Throwing A Kid’s Party Without Losing Your Mind

These days, planning and hosting a kid’s birthday party can be intensely difficult. Parents are involved in a bizarre birthday arms race with their peers, and sometime the pressure can seem real to live up to the insane standards of other parents. You can feel like you need to be a professional photographer, provide snacks that are delicious, nutritious, gluten/nut/dairy free and home made, and make decorations and crafts by hand that can be posted on Pinterest.

That’s the bad news, but here’s the good news. As so often happens with trends, we’re starting to see a backlash towards party overcompensation. More parents are opting for a party that’s simple, fun, and age-appropriate, and you can do the same. Keep reading, and we’ll share a few tips to help make your child’s next party magical without being maniacal.

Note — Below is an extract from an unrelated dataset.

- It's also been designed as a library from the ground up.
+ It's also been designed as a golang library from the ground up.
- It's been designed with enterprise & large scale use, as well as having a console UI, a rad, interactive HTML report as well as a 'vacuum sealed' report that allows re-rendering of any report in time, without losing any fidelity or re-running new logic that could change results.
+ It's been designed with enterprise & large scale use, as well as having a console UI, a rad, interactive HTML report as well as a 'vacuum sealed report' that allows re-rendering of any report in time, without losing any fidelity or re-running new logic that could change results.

  • Creating the guest list can be tricky. Etiquette often states that, for grade-school level kids, invite their entire class. However, with class sizes growing, it can be wildly unrealistic to throw a party for 25-30 kids. Cut down on expenses by keeping the guest list to 10 or less. As your kids get older, they will tell you who they want to invite.
  • It can be a bit of a tricky situation if you have a date in mind for the party, but you discover another parent is planning for the same date. Nobody wants to put the kids in a position where they have to choose which party to attend. Instead, reach out to the other parent and see what their plans are. Throwing a joint party for two kids is an excellent way to increase the fun while decreasing the budget. If they’re not interested, you can always pick another date for your child’s party. It doesn’t matter when your child’s party is, what matters is that it’s fun.

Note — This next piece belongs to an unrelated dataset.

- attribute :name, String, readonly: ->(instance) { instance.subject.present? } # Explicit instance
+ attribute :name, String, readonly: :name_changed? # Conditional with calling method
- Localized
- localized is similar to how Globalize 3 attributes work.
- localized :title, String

  • When you’re throwing a party for younger kids, 5 years old or younger, it’s likely that they’ll be a little too small to be dropped off for the party. Since the parents of the kids will likely be hanging around, make sure you’ve got enough food and drink for everybody. We’re not saying you need to lay out an adults-only buffet. Parents can handle eating pizza bagels and drinking fruit punch. As long as there’s enough to make everyone feel welcome, you’re in good shape.
  • What if you’re in a financial position where the expense of goodie bags is too much, or your child has so many toys that you don’t want guests arriving with gifts? Easy, set up a party that’s based around an activity or craft. The kids can create an art project of some kind, and their goodie to take home is the finished project. Some parents might feel a little strange arriving empty-handed. For them, suggest they make a donation to a library or a charity in your child’s name.
  • They say that no man (or woman) is an island. If you need help with planning, reach out to friends or family. During the party itself, if you’ll need a hand with wrangling the kids or setting up snacks, ask for assistance ahead of time. Most people are delighted to pitch in, particularly because they know they might need your help for the same thing.